> **REQUIRED WORK**: Going down the listing below, print exactly each line from the one with "(239, 692) none" up to and including the one with "(595, 845) none -> [279,1192,293,1208] /J", and skip the rest.

> **DATASET EXCERPTS**:
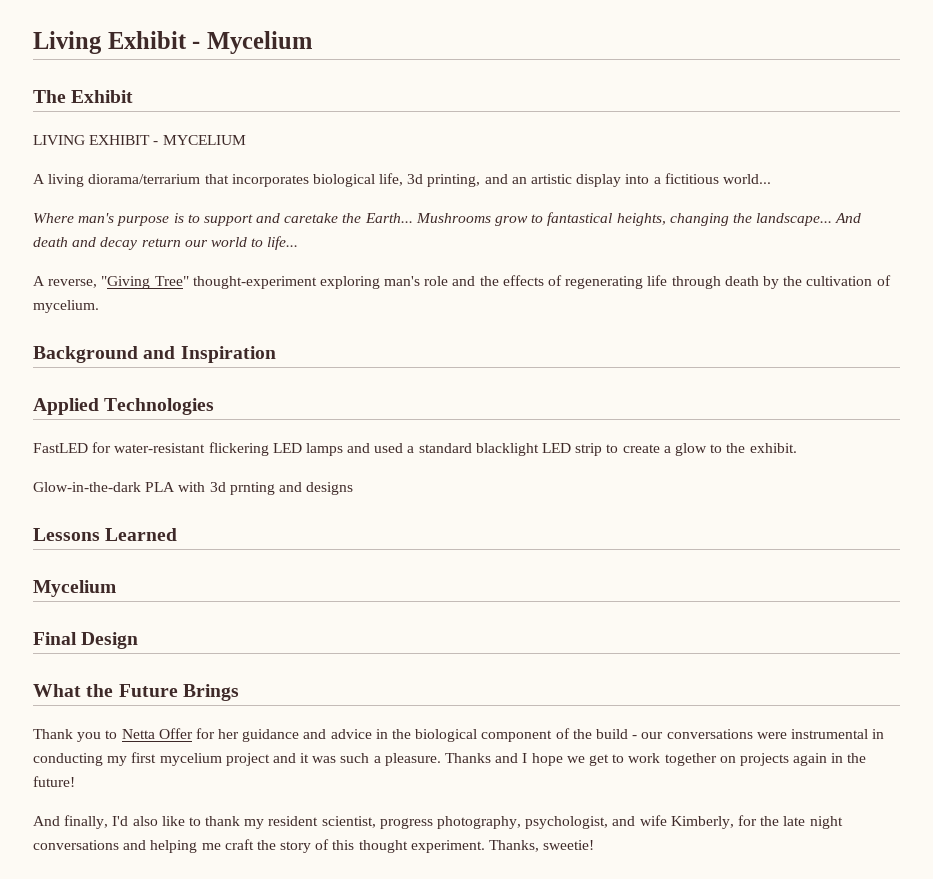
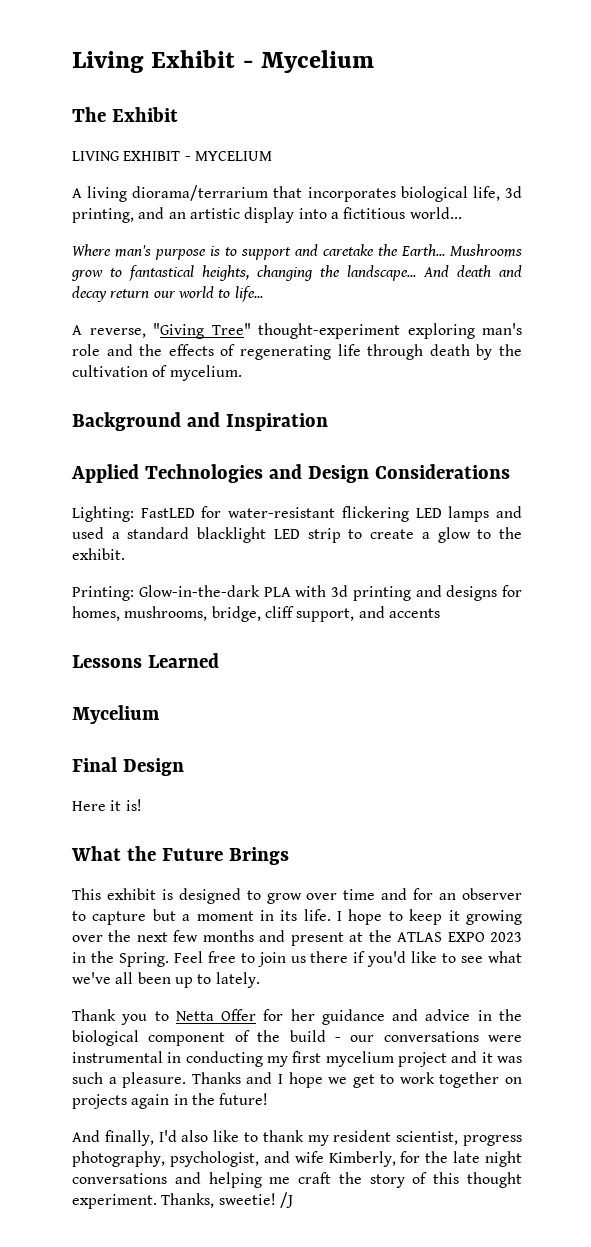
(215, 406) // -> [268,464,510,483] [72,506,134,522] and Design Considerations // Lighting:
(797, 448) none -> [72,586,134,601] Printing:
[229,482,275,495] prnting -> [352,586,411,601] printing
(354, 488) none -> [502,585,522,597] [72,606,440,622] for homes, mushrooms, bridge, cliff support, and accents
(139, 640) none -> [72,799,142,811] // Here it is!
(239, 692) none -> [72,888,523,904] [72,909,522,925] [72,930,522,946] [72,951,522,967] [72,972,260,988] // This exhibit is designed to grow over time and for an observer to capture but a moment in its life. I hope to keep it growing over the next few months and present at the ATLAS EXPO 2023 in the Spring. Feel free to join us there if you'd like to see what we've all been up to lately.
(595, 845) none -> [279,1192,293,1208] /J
---
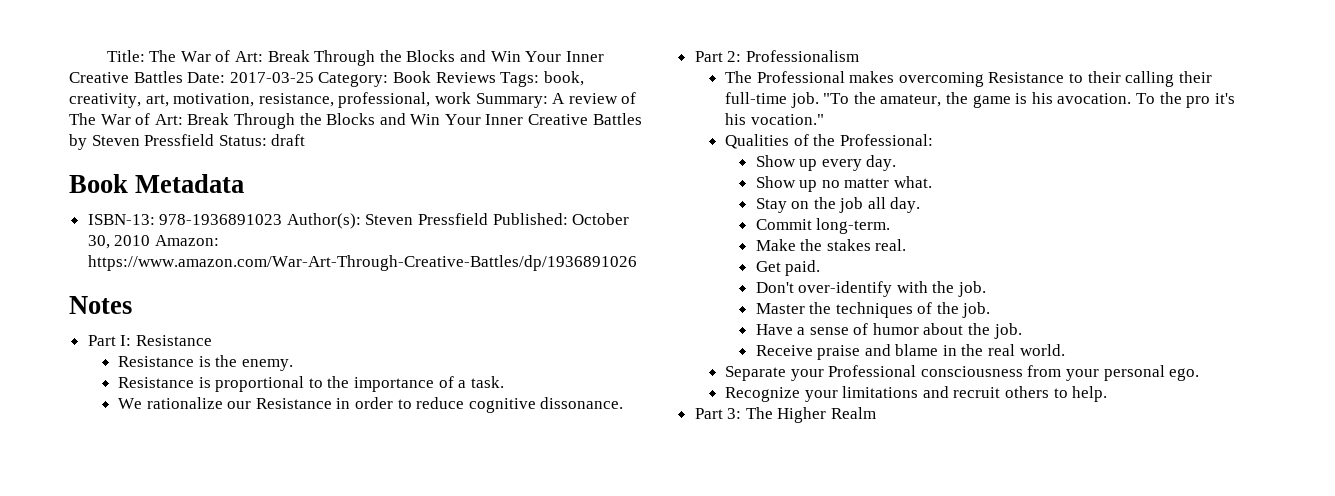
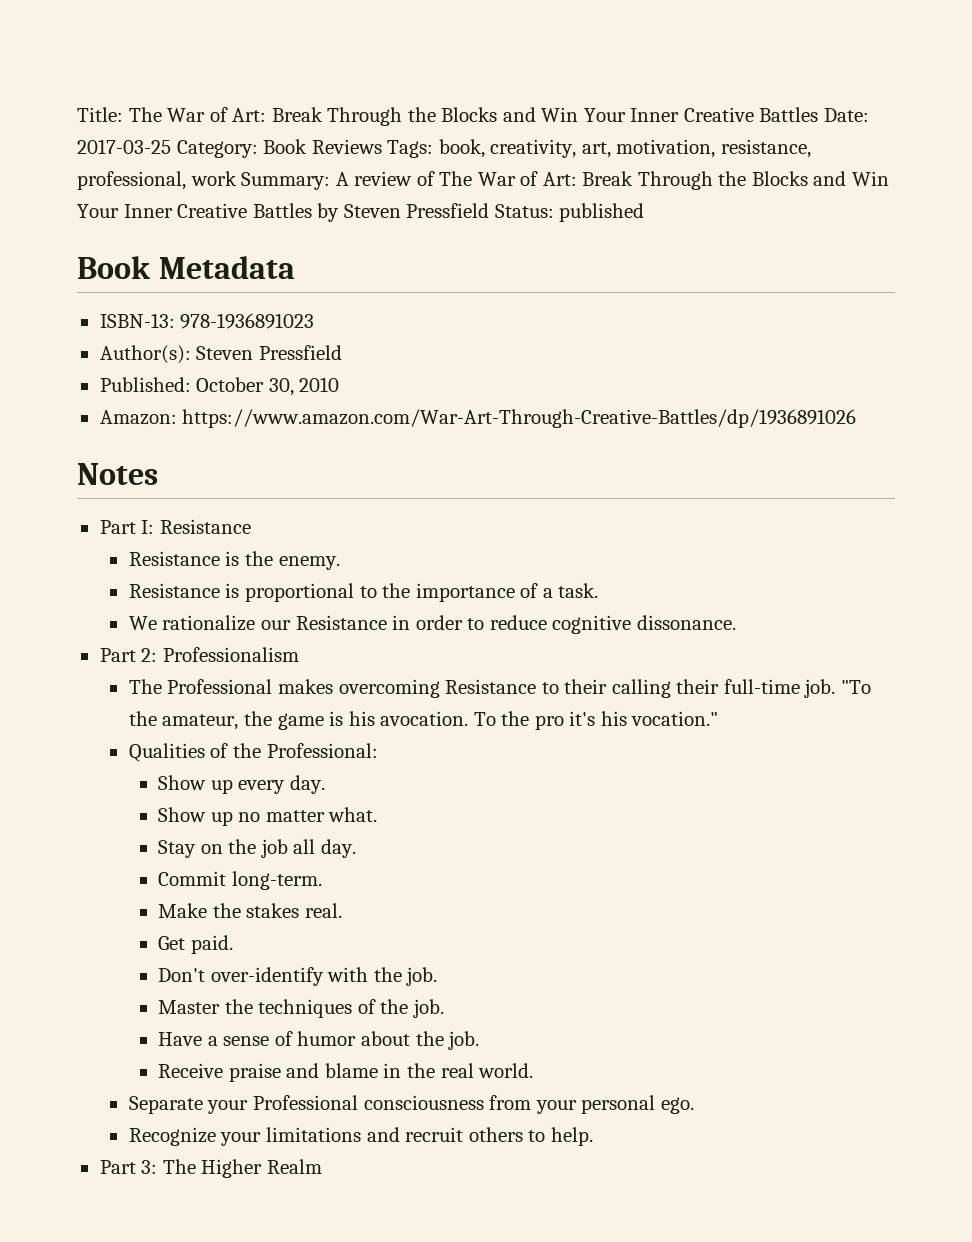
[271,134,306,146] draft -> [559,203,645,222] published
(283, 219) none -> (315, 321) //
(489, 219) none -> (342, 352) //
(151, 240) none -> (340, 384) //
...
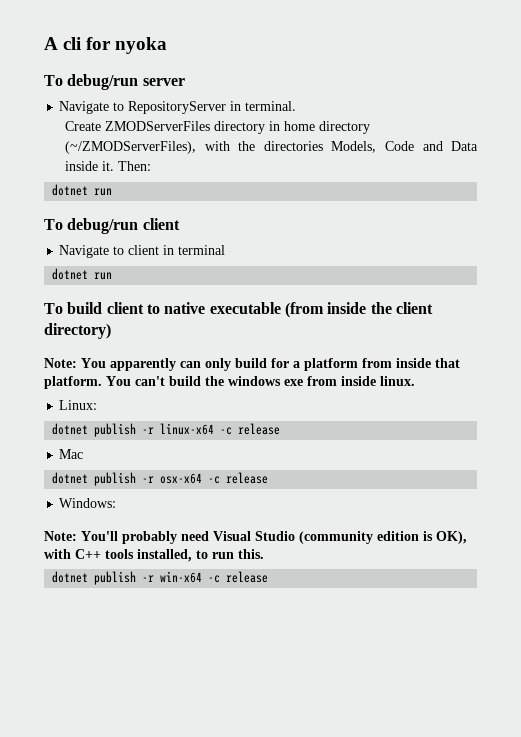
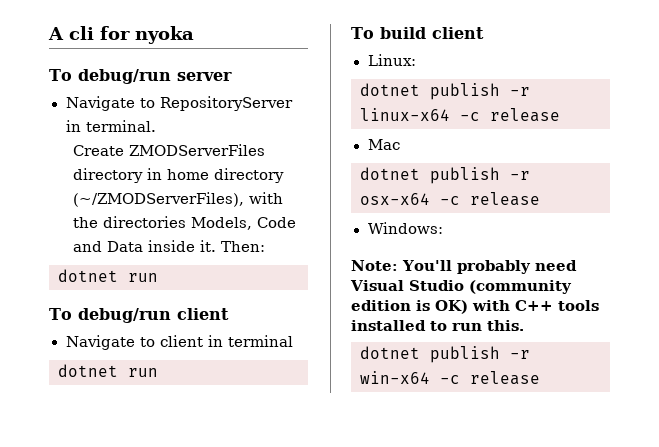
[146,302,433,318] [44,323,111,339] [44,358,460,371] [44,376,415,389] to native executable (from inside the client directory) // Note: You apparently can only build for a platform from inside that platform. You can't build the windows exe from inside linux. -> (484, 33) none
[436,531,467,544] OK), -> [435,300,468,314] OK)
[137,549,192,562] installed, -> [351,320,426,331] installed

> **WRITTEN SOLUTION**:
(239, 692) none -> [72,888,523,904] [72,909,522,925] [72,930,522,946] [72,951,522,967] [72,972,260,988] // This exhibit is designed to grow over time and for an observer to capture but a moment in its life. I hope to keep it growing over the next few months and present at the ATLAS EXPO 2023 in the Spring. Feel free to join us there if you'd like to see what we've all been up to lately.
(595, 845) none -> [279,1192,293,1208] /J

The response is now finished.